EXERCISE PROMPT: Transcribe all records exactly; omit pictures.

SUPPLIED DATA:
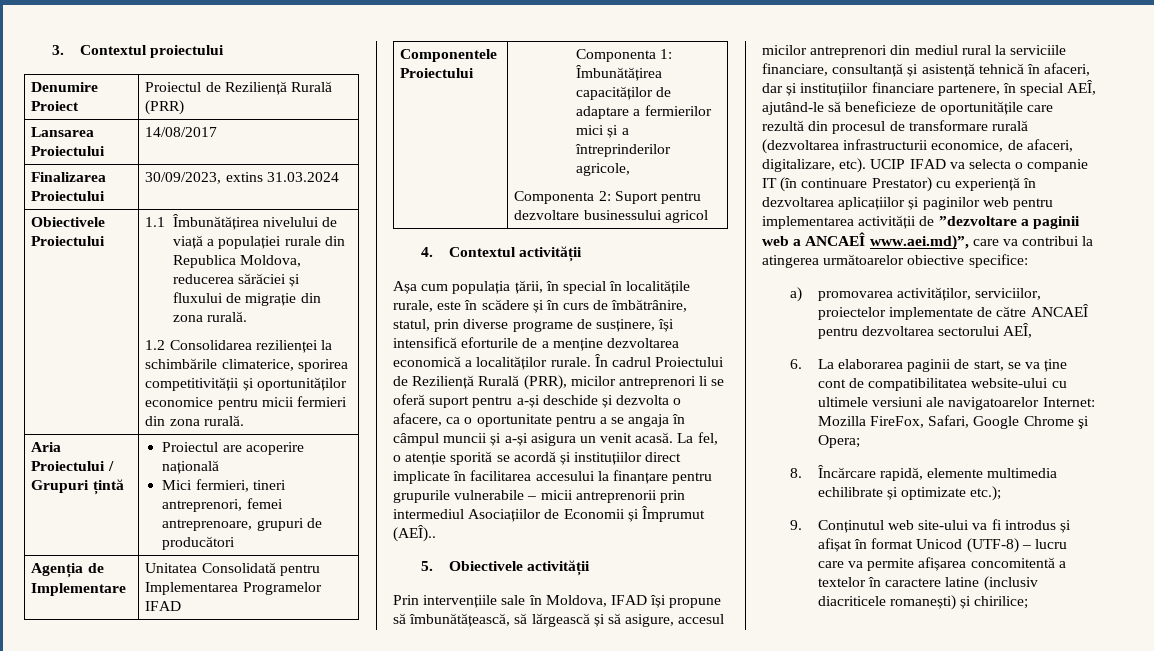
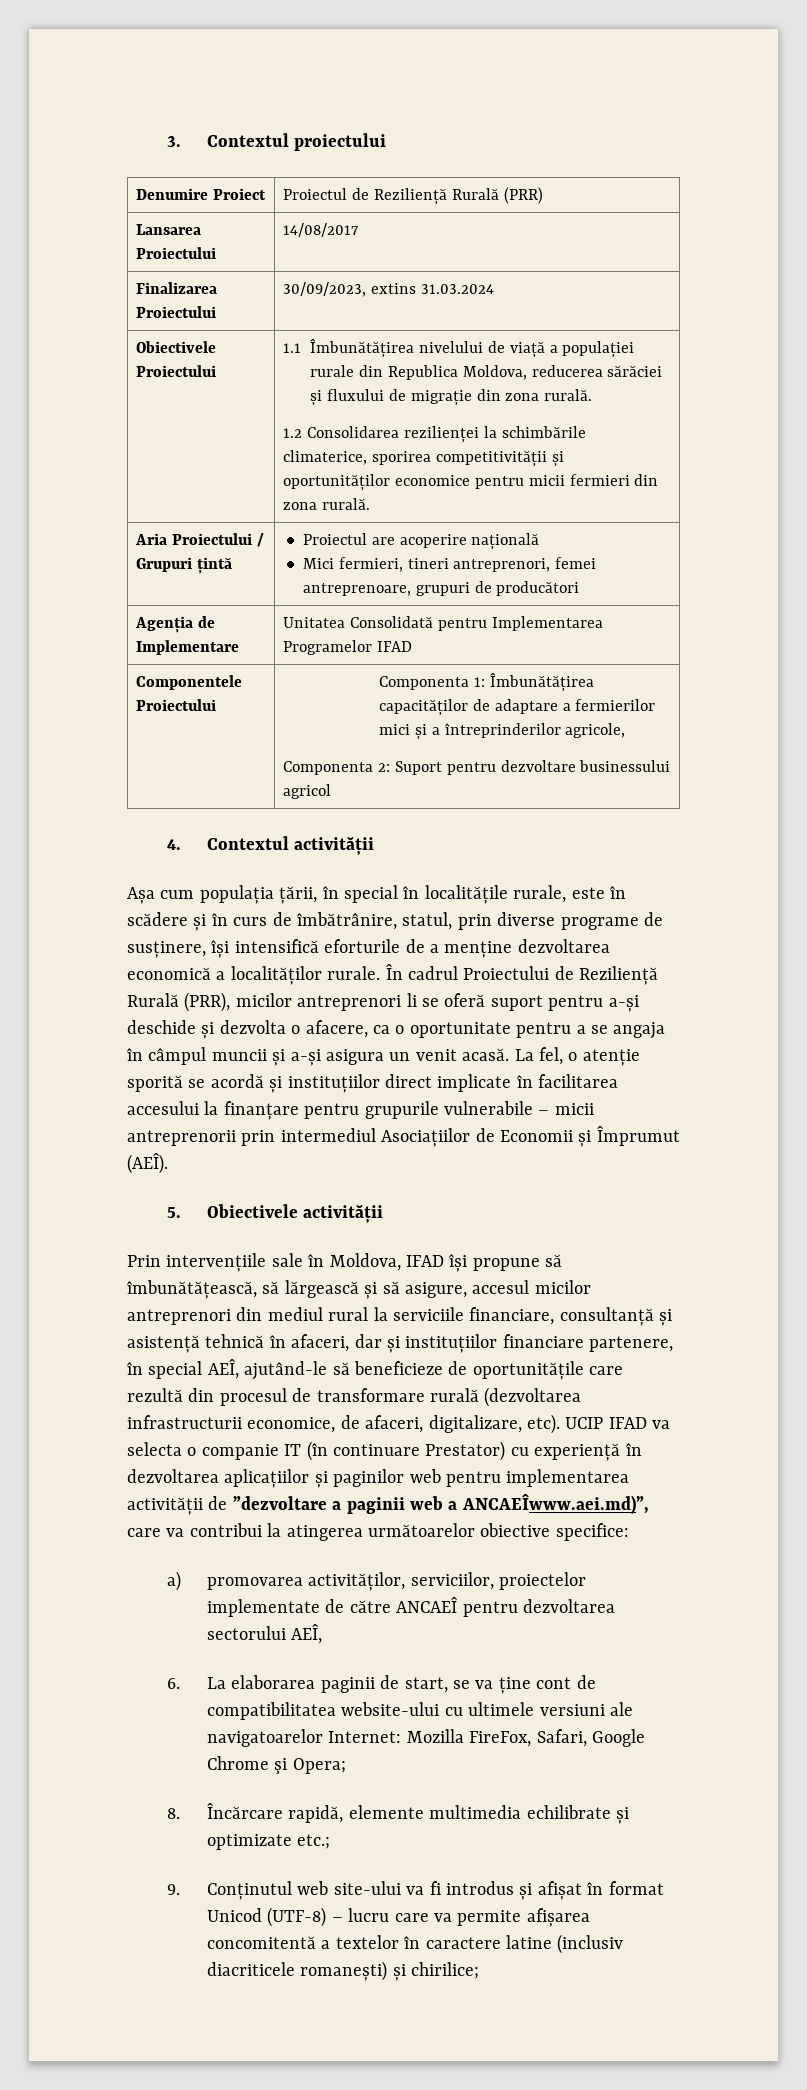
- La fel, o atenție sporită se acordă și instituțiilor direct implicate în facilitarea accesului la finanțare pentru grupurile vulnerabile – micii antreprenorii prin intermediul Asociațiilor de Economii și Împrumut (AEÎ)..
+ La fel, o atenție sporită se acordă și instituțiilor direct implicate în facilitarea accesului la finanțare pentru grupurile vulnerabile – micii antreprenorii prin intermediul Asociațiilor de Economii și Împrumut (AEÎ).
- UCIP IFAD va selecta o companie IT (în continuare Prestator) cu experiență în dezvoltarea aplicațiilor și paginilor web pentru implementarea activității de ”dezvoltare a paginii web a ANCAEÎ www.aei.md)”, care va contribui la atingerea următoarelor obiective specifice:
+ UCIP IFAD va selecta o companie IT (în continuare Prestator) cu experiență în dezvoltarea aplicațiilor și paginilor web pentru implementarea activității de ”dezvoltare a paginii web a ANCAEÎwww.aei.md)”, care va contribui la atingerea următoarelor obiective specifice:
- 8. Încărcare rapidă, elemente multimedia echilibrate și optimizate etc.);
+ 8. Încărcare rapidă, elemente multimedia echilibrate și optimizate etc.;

ANSWER SECTION:
- La fel, o atenție sporită se acordă și instituțiilor direct implicate în facilitarea accesului la finanțare pentru grupurile vulnerabile – micii antreprenorii prin intermediul Asociațiilor de Economii și Împrumut (AEÎ)..
+ La fel, o atenție sporită se acordă și instituțiilor direct implicate în facilitarea accesului la finanțare pentru grupurile vulnerabile – micii antreprenorii prin intermediul Asociațiilor de Economii și Împrumut (AEÎ).
- UCIP IFAD va selecta o companie IT (în continuare Prestator) cu experiență în dezvoltarea aplicațiilor și paginilor web pentru implementarea activității de ”dezvoltare a paginii web a ANCAEÎ www.aei.md)”, care va contribui la atingerea următoarelor obiective specifice:
+ UCIP IFAD va selecta o companie IT (în continuare Prestator) cu experiență în dezvoltarea aplicațiilor și paginilor web pentru implementarea activității de ”dezvoltare a paginii web a ANCAEÎwww.aei.md)”, care va contribui la atingerea următoarelor obiective specifice:
- 8. Încărcare rapidă, elemente multimedia echilibrate și optimizate etc.);
+ 8. Încărcare rapidă, elemente multimedia echilibrate și optimizate etc.;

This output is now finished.